Your answer must be the exact lines below, starting with the line with "border-right: 5px solid" and going on through the line with "html: none ->", both included, with no pictures.

Top of Source data

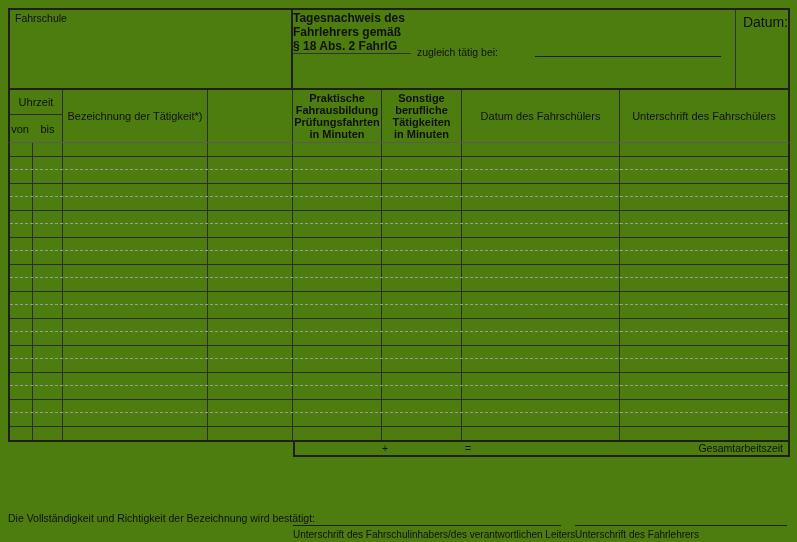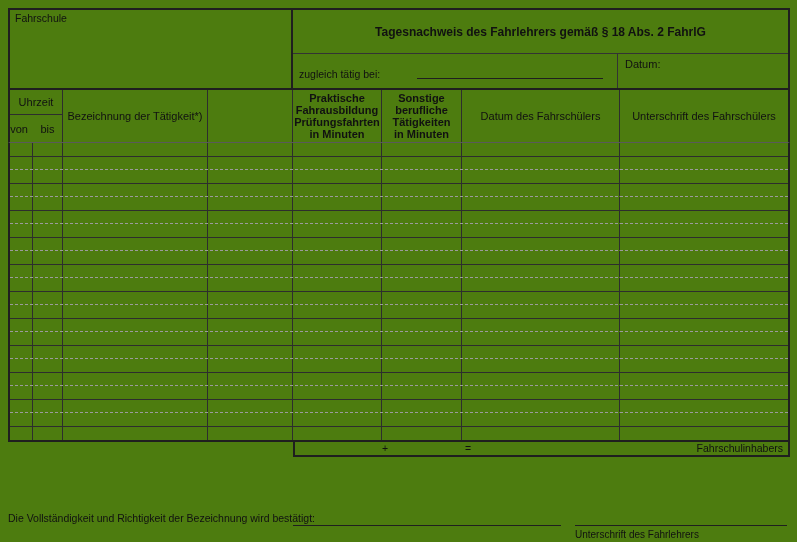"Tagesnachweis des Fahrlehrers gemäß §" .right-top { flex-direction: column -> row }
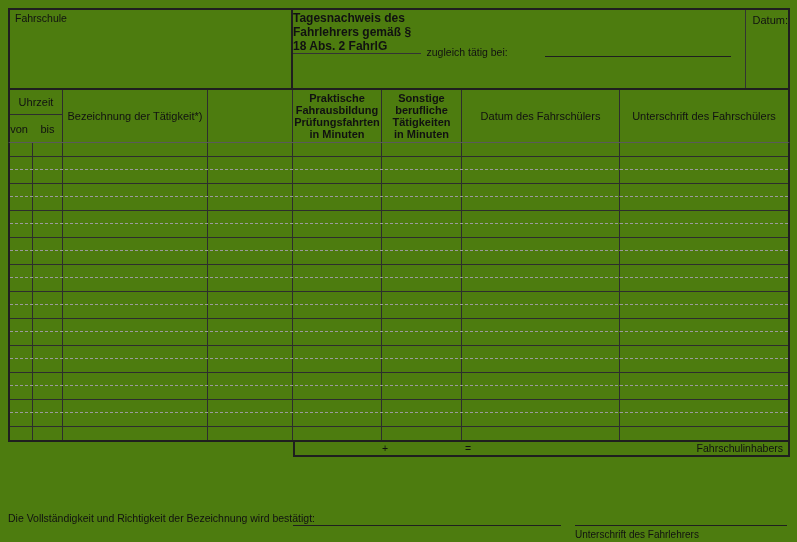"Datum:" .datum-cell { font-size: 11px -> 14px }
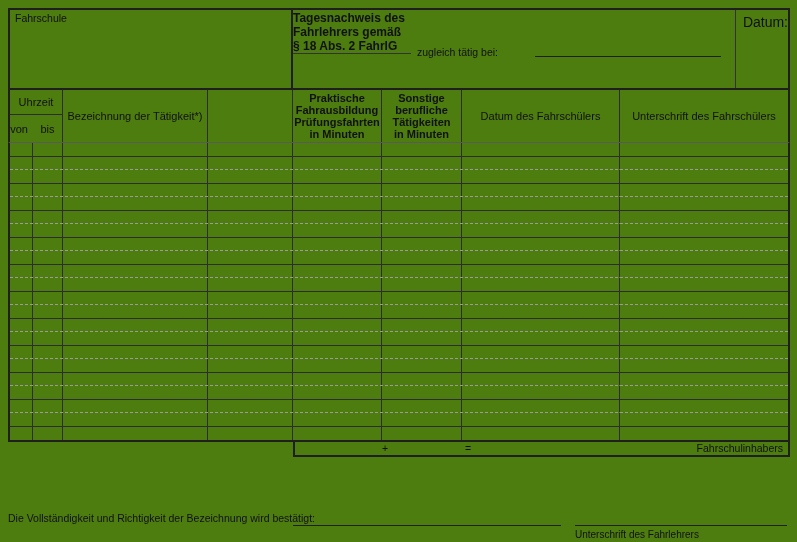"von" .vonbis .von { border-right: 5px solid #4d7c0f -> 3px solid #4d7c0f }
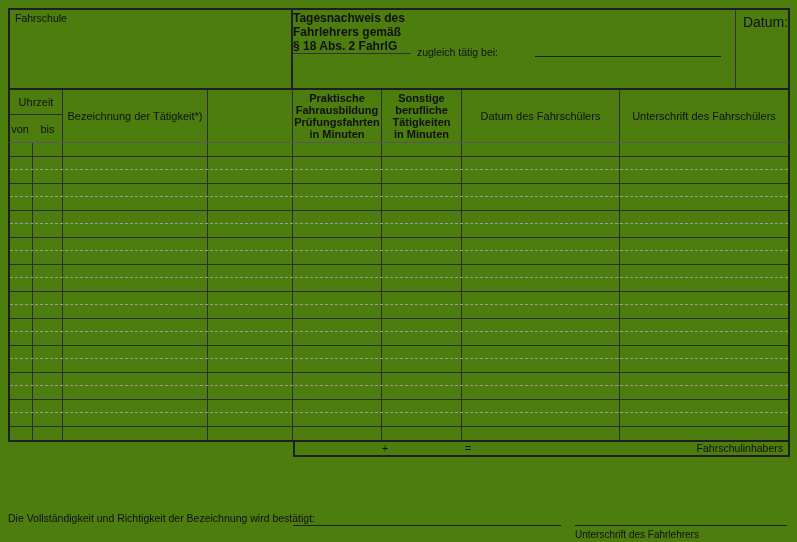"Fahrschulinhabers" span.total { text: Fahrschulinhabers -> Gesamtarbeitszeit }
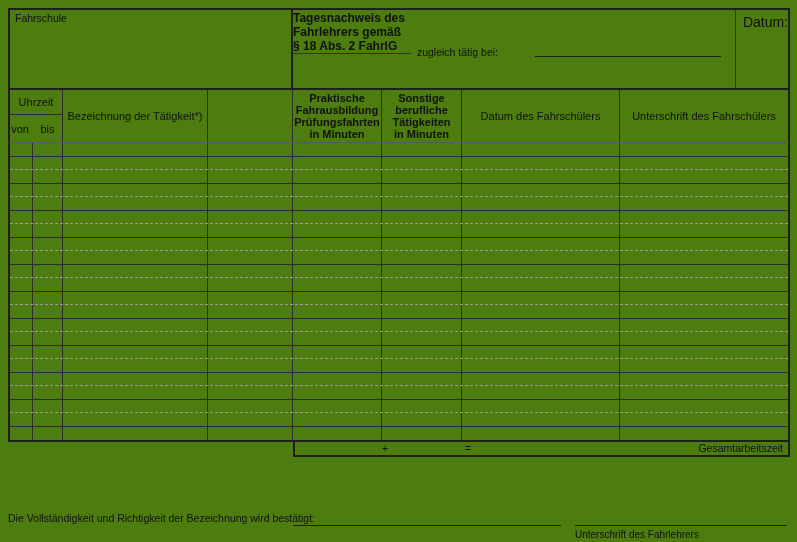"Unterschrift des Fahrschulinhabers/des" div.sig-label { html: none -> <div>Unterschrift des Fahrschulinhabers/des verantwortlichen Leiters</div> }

Bottom of Source data
Top of Source data

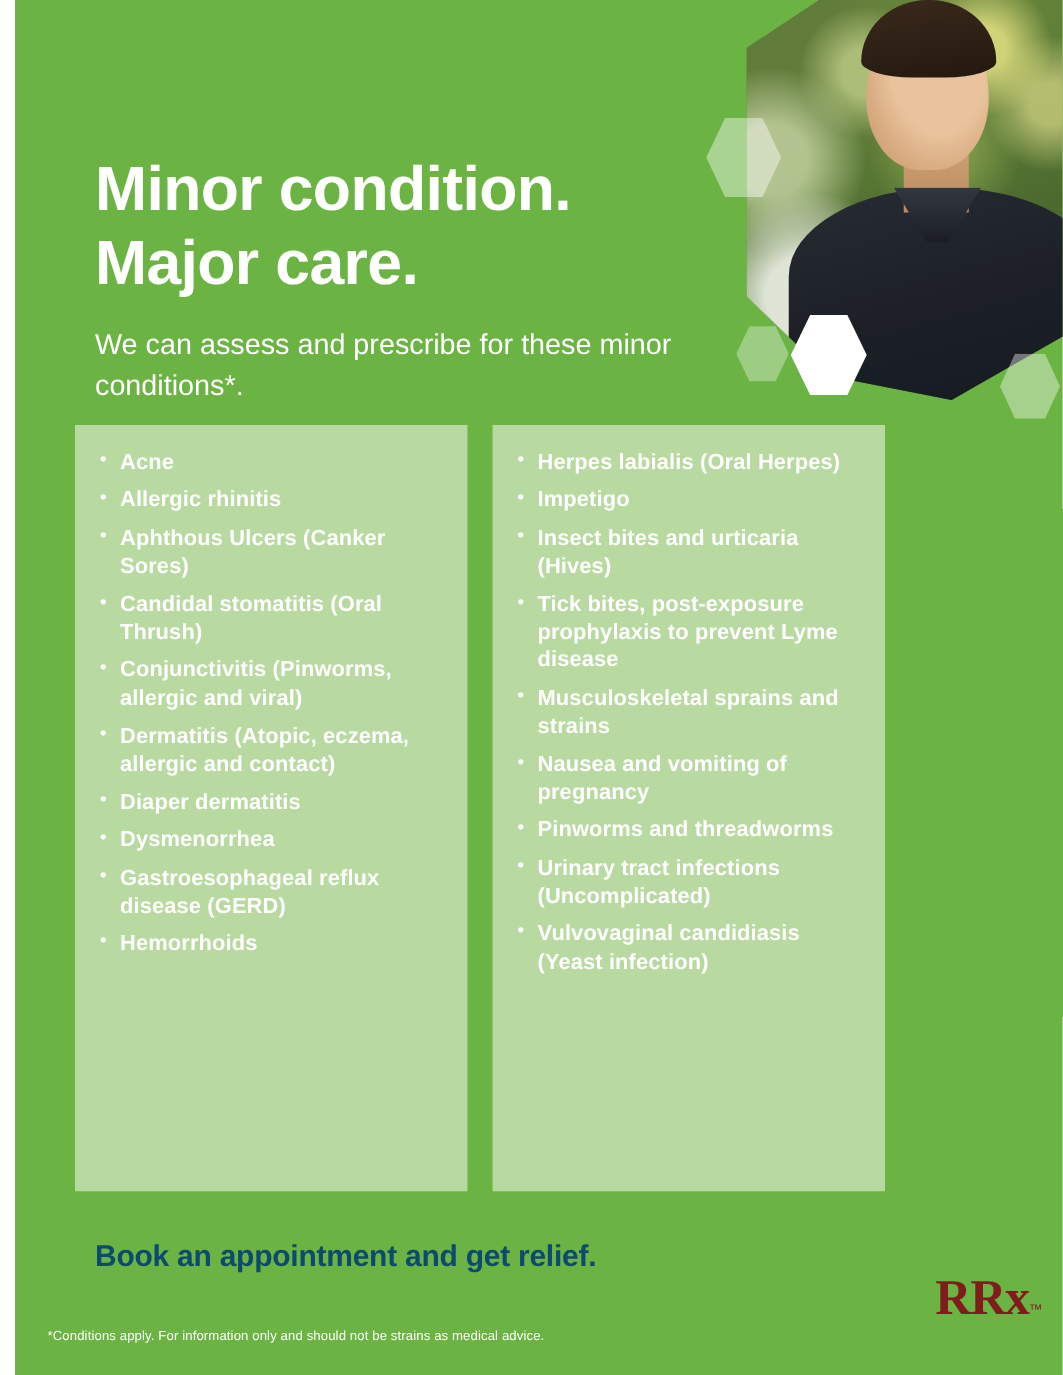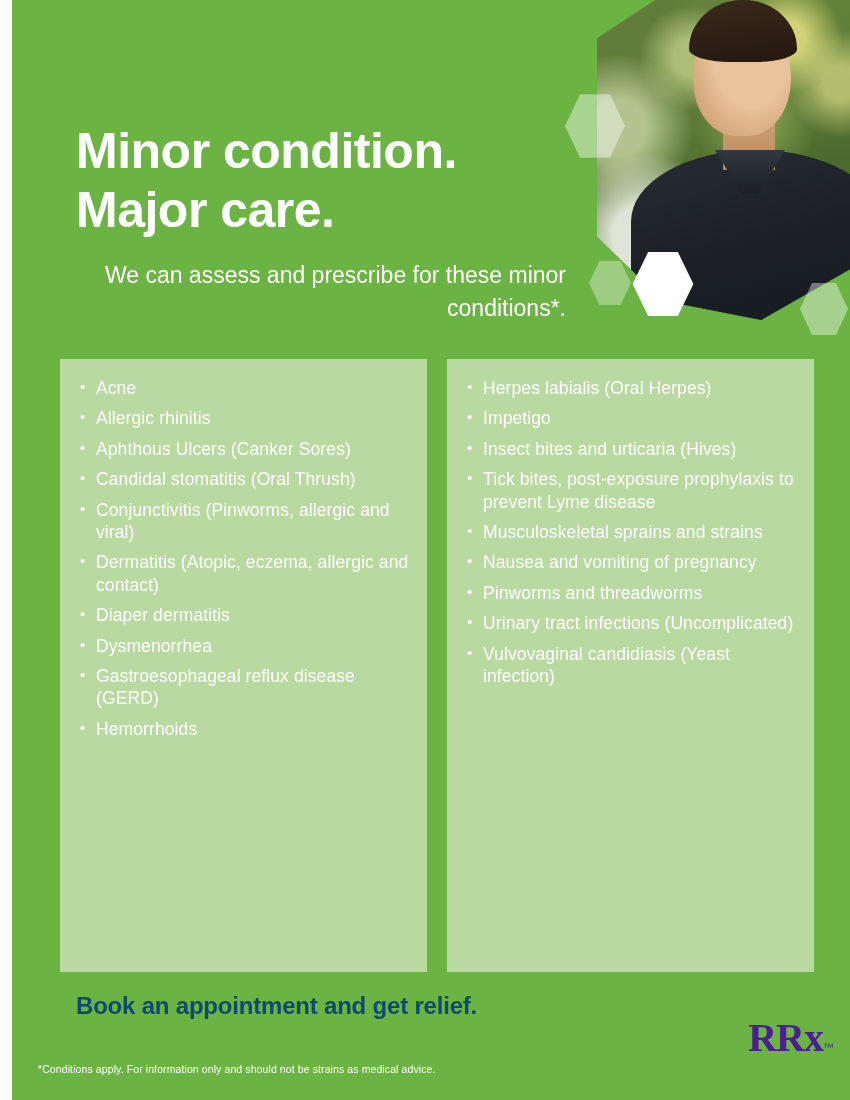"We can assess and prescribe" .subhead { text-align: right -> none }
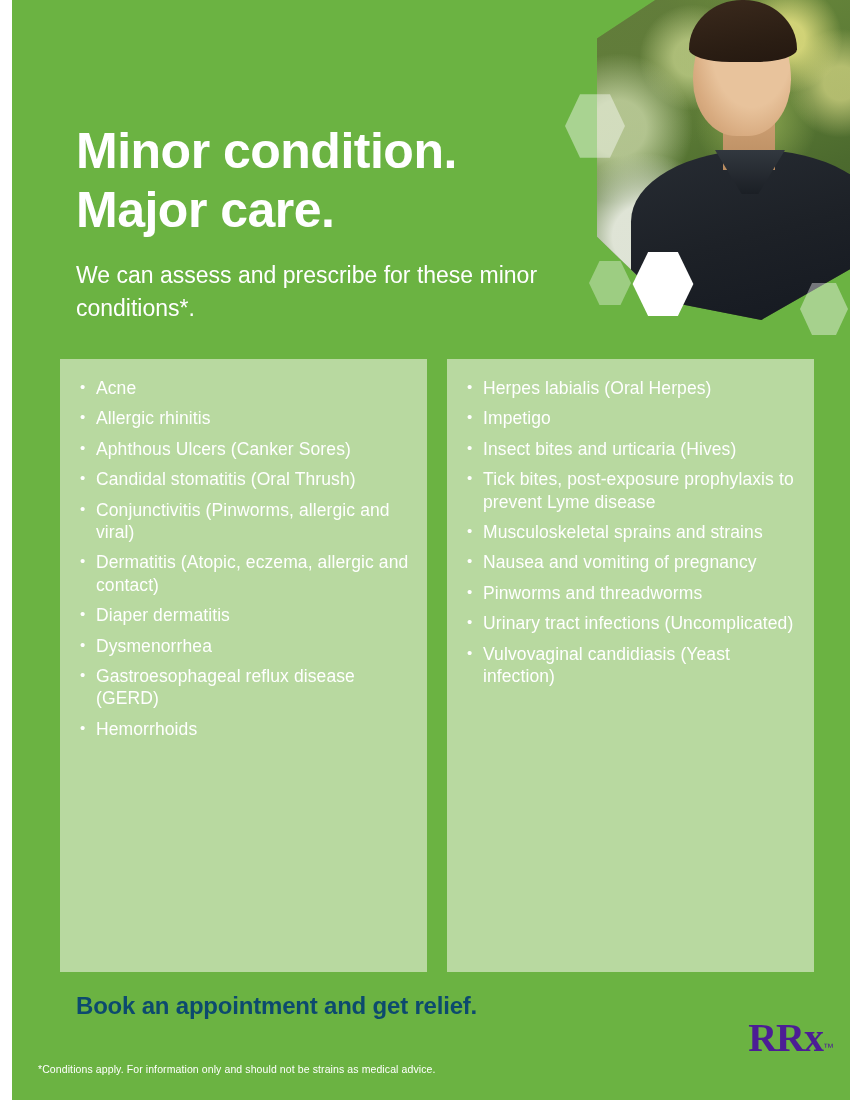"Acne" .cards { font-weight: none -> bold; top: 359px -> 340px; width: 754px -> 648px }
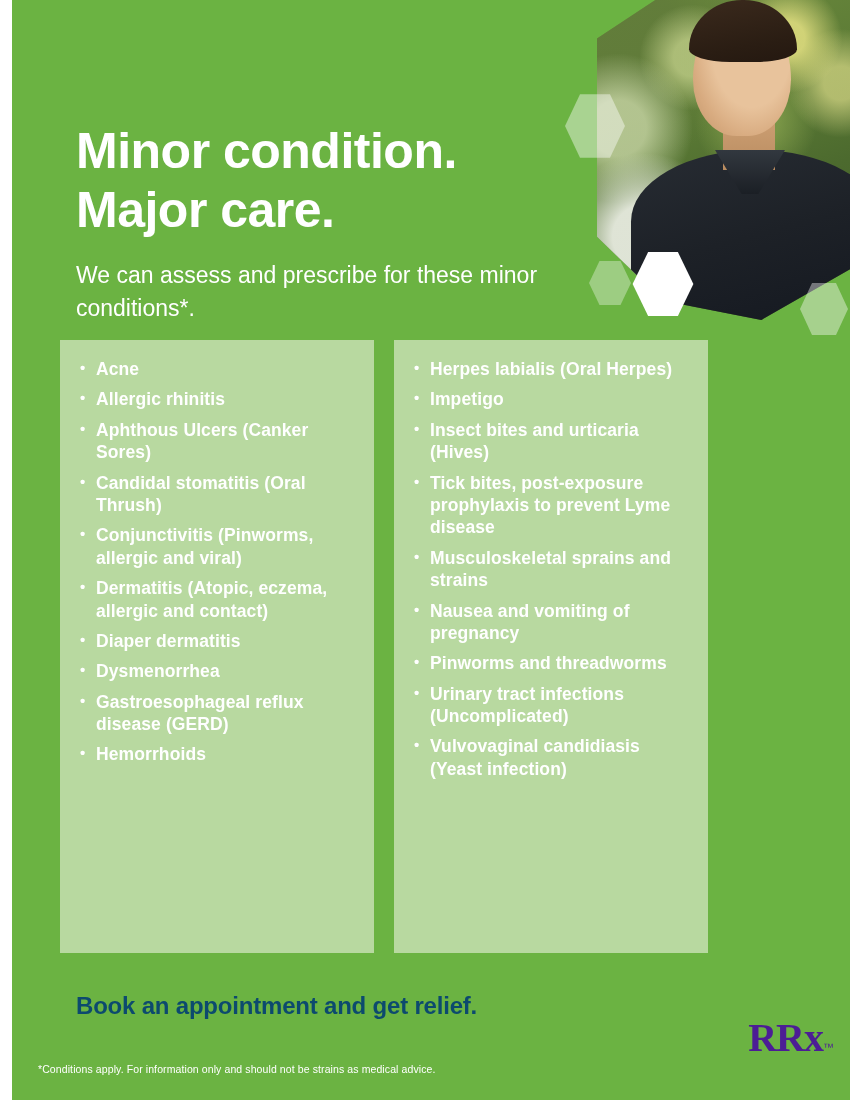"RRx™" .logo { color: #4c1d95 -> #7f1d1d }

Bottom of Source data

__Task answer__.
"von" .vonbis .von { border-right: 5px solid #4d7c0f -> 3px solid #4d7c0f }
"Fahrschulinhabers" span.total { text: Fahrschulinhabers -> Gesamtarbeitszeit }
"Unterschrift des Fahrschulinhabers/des" div.sig-label { html: none -> <div>Unterschrift des Fahrschulinhabers/des verantwortlichen Leiters</div> }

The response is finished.